A Frequency Adjustable Longitudinal Mode Magnetostrictive Sensor

technical field

The invention is a longitudinal mode magnetostrictive sensor with an adjustable central frequency, which belongs to the technical field of electromagnetic acoustic sensors, and is suitable for being installed on cylindrical ferromagnetic material waveguides such as steel rods and steel cables.

Background technique

When the magnetostrictive sensor detects defects in waveguides such as steel rods and steel cables, it is necessary to select sensors with different frequencies according to the actual detection conditions: when a long detection distance is required, a low-frequency sensor is generally selected; when a high detection accuracy is required, a high frequency sensor is generally selected. frequency sensor. When a single sensor has only a single center frequency, if it is necessary to use different frequency bands to detect the same waveguide, it is necessary to manufacture multiple sensors with different center frequencies and to replace them several times during detection. In addition, when the sensor uses a fixed permanent magnet magnetic circuit, if the measured waveguide material and size change, it is difficult for the material to maintain the optimal magnetization state. Therefore, it is necessary to develop a single sensor with adjustable center frequency and adjustable static bias magnetic field to meet the requirements of actual detection.

Contents of the invention

The purpose of the present invention is to realize a single longitudinal mode magnetostrictive sensor with adjustable center frequency, so that it can excite longitudinal mode ultrasonic guided waves in cylindrical ferromagnetic material waveguides such as steel rods and steel cables, and The strength of the static bias magnetic field provided by the sensor can be controlled to accommodate changes in waveguide material and dimensions to ensure optimal magnetization of the material.

In order to achieve the above object, the present invention adopts the following technical solutions. The frequency adjustable longitudinal mode magnetostrictive sensor includes a permanent magnet magnetic circuit composed of a semicircular iron ring 1 , a yoke 3 , a permanent magnet 7 and a saddle piece 8 , and a flexible printed excitation coil 4 and a flexible printed induction coil 5 . The inner diameter of the circular hole formed by the semicircular iron ring 1 is larger than the outer diameter of the cylindrical ferromagnetic material waveguide 2 . The two yokes 3 are located on both sides of the cylindrical ferromagnetic material waveguide 2 and are parallel to the axial direction of the cylindrical ferromagnetic material waveguide 2 . The two ends of the yoke 3 are respectively lapped on the ring composed of two semicircular iron rings 1 through the permanent magnet 7 and the saddle piece 8; The yoke iron 3, the permanent magnet 7, the semicircular iron ring 1 and the saddle piece 8 form a unilateral magnetic circuit; the flexible printed excitation coil 4 and the flexible printed induction coil 5 are crimped once and then buckled with the respective welded connectors 6 Installed on the cylindrical ferromagnetic material waveguide 2 after being closed and locked; the flexible printed excitation coil 4 and the flexible printed induction coil 5 keep the same axial geometric center position, and the axial length of the flexible printed excitation coil 4 is greater than that of the flexible printed induction coil 5 The axial length is more than 2 times; the flexible printing excitation coil 4 is located outside the flexible printing induction coil 5,

The flexible printed induction coil 5 is printed with 2N sections of copper coil 9 with consistent wiring. After the connector 6 is fastened and locked, the flexible printed induction coil 5 forms a solenoid coil with 2N sections coaxial with the cylindrical ferromagnetic material waveguide 2 . Each segment of the solenoid includes two connection ports 11, and a total of 4N ports are printed and arranged on the flexible substrate 10, where N is a natural number.

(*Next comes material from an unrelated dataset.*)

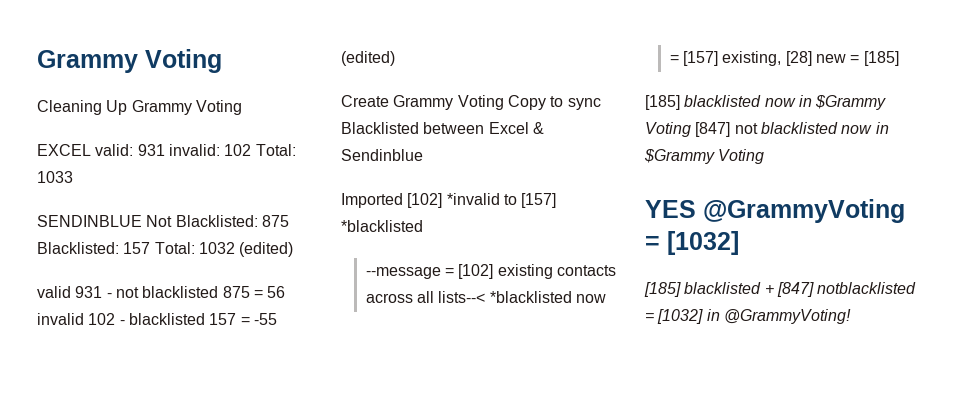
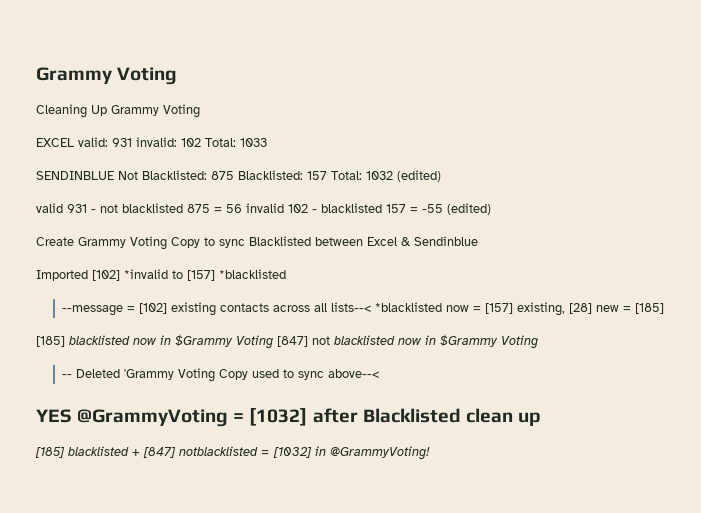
(765, 156) none -> [61,368,379,382] // -- Deleted 'Grammy Voting Copy used to sync above--<
(739, 243) none -> [312,408,541,426] after Blacklisted clean up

By connecting 4N interfaces in different ways, it is possible to control the winding direction of 2N sections of solenoids, forming n sections of equal-spaced solenoids wound alternately in forward and reverse directions, and finally realizing the control of the center frequency of the sensor , where n is a natural number divisible by 2N, and N is a natural number.

The permanent magnet magnetic circuit mainly provides the static bias magnetic field for magnetizing the cylindrical ferromagnetic material waveguide 2. When the material and size of the cylindrical ferromagnetic material waveguide 2 change, the optimal static bias magnetic field strength is different. Therefore, it is necessary to adjust the strength of the static bias magnetic field according to the actual detection conditions. For this purpose, the flexible printed excitation coil is designed, and the size and direction of the direct current are controlled to increase or decrease the static bias magnetic field formed on the basis of the permanent magnet magnetic circuit. Reduce the strength of the bias magnetic field.

The even-numbered solenoid coils wound in the same direction in the flexible induction coil can be divided into coil groups with equal length intervals, the number of coil groups is a natural number divisible by the number of flexible induction coils, and the number of coil groups × each group Including the number of flexible printed coil segments = the total number of flexible printed induction coil segments, the frequency characteristic parameters of the flexible induction coil are adjusted by adjusting the connection mode of all the connection ports of the flexible coil that are twice the number of flexible induction coil segments. The connection port is at one end of the flexible substrate 10 , so that the inner coils of each group can be wound in the same direction, and the coil groups can be wound alternately in forward and reverse directions.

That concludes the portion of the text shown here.